When tequila and beer are no more than $1, any bar might as well be an open bar. Shots flowed and the same four reggaeton songs thumped on repeat, interspersed with at least three Enrique Iglesias’ Bailandos/hour. I lost track of the girls, found found the Irishmen, and celebrated our reunion with tequila. I lost the Irishmen, danced some bad salsa, and made my way to the overwater deck at the rear of the bar to catch my breath and digest the vortex of sea creatures, rice, and ethanol that was my stomach contents.
It was in this moment that a cute Panamanian girl struck up a conversation with me. I don’t much recall what we talked about, but she seemed to think I was delightful. “Come with me,” she said, taking my hand. “I want you to meet someone.”
I followed her toward the dance floor, curious.
“Esteven, this is my mother.” I shook the hand of a very short older woman. It seemed things were moving pretty fast if I was already meeting her family, but I was open to new cultures.
“…and this is my boyfriend.” I shook the hand of a Panamanian man my age.
Before I could parse my confusion, the girl and her boyfriend had disappeared onto the dance floor, leaving me with her mom.
“Hola, dónde estás quedándote? En un hotel?” (Hi, where are you staying? In a hotel?) she asked.
“Uh, I’m staying in a house on Bastimento,” I replied in Spanish.
“Oh, está muy lejos! Debes quedarte en mi casa conmigo, my pretty.” (Oh that’s so far! You should stay with me in my house, my pretty.”
“Uh, that’s too kind. I can’t take advantage of your hospitality.”
She took my hand.
“Ven. Baila conmigo, my pretty.” (Come. Dance with me, my pretty.)
The fact that this woman was older than my mother aside, her only English words being “my pretty” was giving me Gollum vibes. But I didn’t want to offend the nice lady.

“It’s a shame,” I said. “My legs work, but my heart is broken and it won’t let me dance.”

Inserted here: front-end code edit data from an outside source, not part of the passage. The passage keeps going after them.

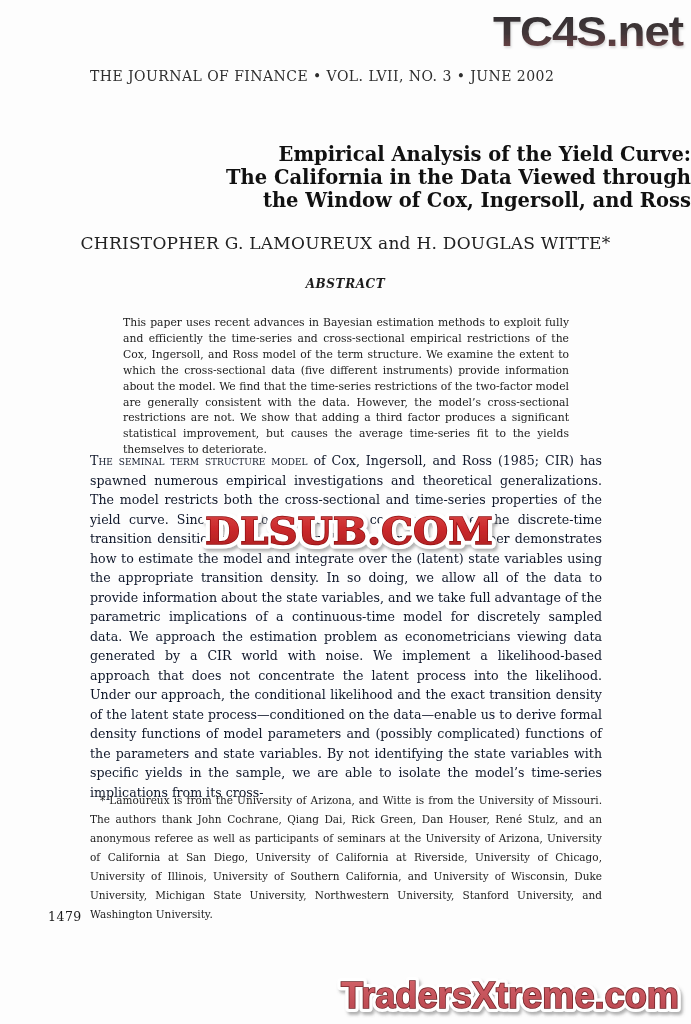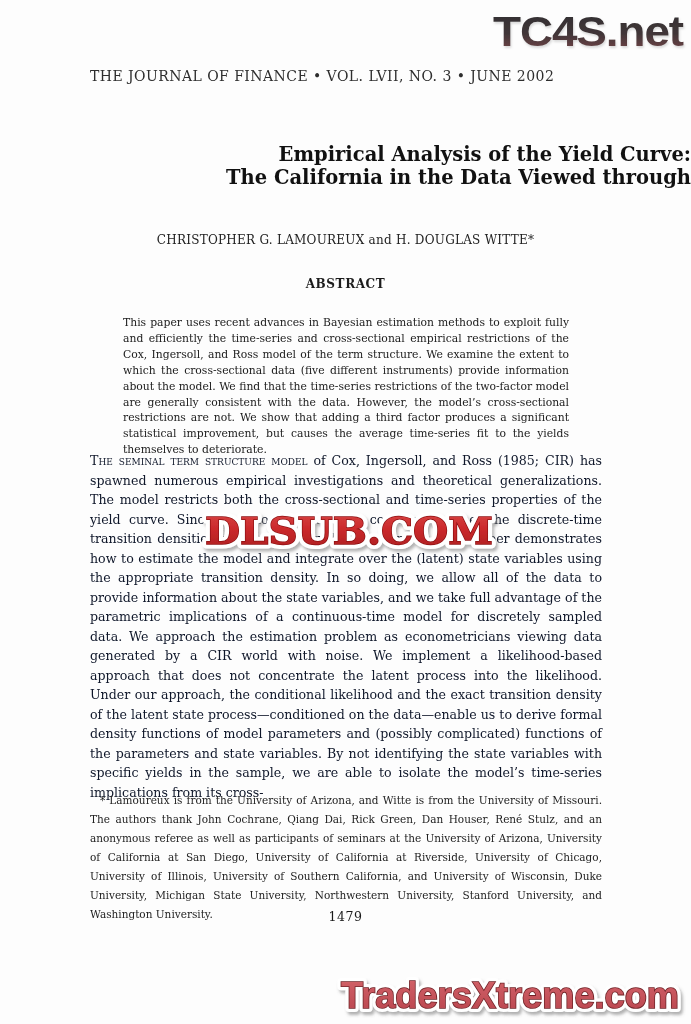--- a/index.html
+++ b/index.html
@@ -17,60 +17,61 @@
     font-size:14px; letter-spacing:0.45px; color:#2e2e2e;
     white-space:nowrap;
   }
   .title {
     position:absolute; left:0; right:0; top:143px;
     text-align:right; font-weight:bold;
     font-size:19.5px; line-height:23px; color:#111;
   }
   .authors {
     position:absolute; left:0; right:0; top:233px;
-    text-align:center; font-size:12px; letter-spacing:0.25px; color:#222;
+    text-align:center; font-size:17px; letter-spacing:0.25px; color:#222;
   }
   .abstract-heading {
     position:absolute; left:0; right:0; top:277px;
-    text-align:center; font-weight:bold; font-size:12px; letter-spacing:0.6px;
+    text-align:center; font-weight:bold; font-size:12px; letter-spacing:0.6px;font-style:italic;
   }
   .abstract-body {
     position:absolute; left:123px; top:299px; width:446px;
     font-size:10.8px; line-height:15.9px; text-align:justify; color:#202020;margin-top:16px;
   }
   .intro {
     position:absolute; left:90px; top:451px; width:512px;
     font-size:12.6px; line-height:19.5px; text-align:justify; color:#0f172a;
   }
   .intro .lead { font-variant:small-caps; }
   .footnote {
     position:absolute; left:90px; top:791px; width:512px;
     font-size:10.5px; line-height:19px; text-align:justify;
     text-indent:10px; color:#222;
   }
   .page-number {
     position:absolute; left:0; right:0; top:909px;
-    text-align:center; font-size:12.5px; letter-spacing:0.5px; color:#1a1a1a;
+    text-align:left; font-size:12.5px; letter-spacing:0.5px; color:#1a1a1a;padding-left:48px;
   }
   .wm { position:absolute; z-index:5; pointer-events:none; }
   .wm-tc4s { top:2px; right:3px; }
   .wm-dlsub { left:196px; top:482px;margin-top:20px; }
   .wm-traders { right:4px; top:970px; }
   svg text { font-weight:bold; }
 </style>
 </head>
 <body>
 
 <div class="page">
 
   <div class="journal-line">THE JOURNAL OF FINANCE • VOL. LVII, NO. 3 • JUNE 2002</div>
 
   <div class="title">
     <div>Empirical Analysis of the Yield Curve:</div>
     <div>The California in the Data Viewed through</div>
+    <div>the Window of Cox, Ingersoll, and Ross</div>
   </div>
 
   <div class="authors">CHRISTOPHER G. LAMOUREUX and H. DOUGLAS WITTE*</div>
 
   <div class="abstract-heading">ABSTRACT</div>
 
   <div class="abstract-body">This paper uses recent advances in Bayesian estimation methods to exploit fully and efficiently the time-series and cross-sectional empirical restrictions of the Cox, Ingersoll, and Ross model of the term structure. We examine the extent to which the cross-sectional data (five different instruments) provide information about the model. We find that the time-series restrictions of the two-factor model are generally consistent with the data. However, the model’s cross-sectional restrictions are not. We show that adding a third factor produces a significant statistical improvement, but causes the average time-series fit to the yields themselves to deteriorate.</div>
 
   <div class="intro"><span class="lead">The seminal term structure model</span><span> of Cox, Ingersoll, and Ross (1985; CIR) has spawned numerous empirical investigations and theoretical generalizations. The model restricts both the cross-sectional and time-series properties of the yield curve. Since the model is cast in continuous time, the discrete-time transition densities of the state variables are known. This paper demonstrates how to estimate the model and integrate over the (latent) state variables using the appropriate transition density. In so doing, we allow all of the data to provide information about the state variables, and we take full advantage of the parametric implications of a continuous-time model for discretely sampled data. We approach the estimation problem as econometricians viewing data generated by a CIR world with noise. We implement a likelihood-based approach that does not concentrate the latent process into the likelihood. Under our approach, the conditional likelihood and the exact transition density of the latent state process—conditioned on the data—enable us to derive formal density functions of model parameters and (possibly complicated) functions of the parameters and state variables. By not identifying the state variables with specific yields in the sample, we are able to isolate the model’s time-series implications from its cross-</span></div>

She smiled and patted my arm. “No es el corazon que quiero, my pretty.” (It is not your heart that I want, my pretty.)
This was getting awkward.
“Oh! I see my friends near the bar.”
She turned to look at the bar, and I pivoted, took a couple quick steps toward the edge of the deck, and pencil-dived into the Caribbean sea, making (I think) only a minimal splash.((I was not carrying my phone- I left it at Selinas’ with the girls’ valuables since I thought it might get stolen or destroyed during the night’s festivities.))

The warm salt water felt cleansing, and I swam underwater until I was far from the bar’s illumination so I could make a graceful exit from what might’ve become an awkward situation. I swam out toward boat traffic, and waved down a water taxi. The captain pulled up and gave me a hand aboard. This didn’t seem unusual to him. I pulled a soggy fiver from my pocket. “Isla Bastimento, por favor.”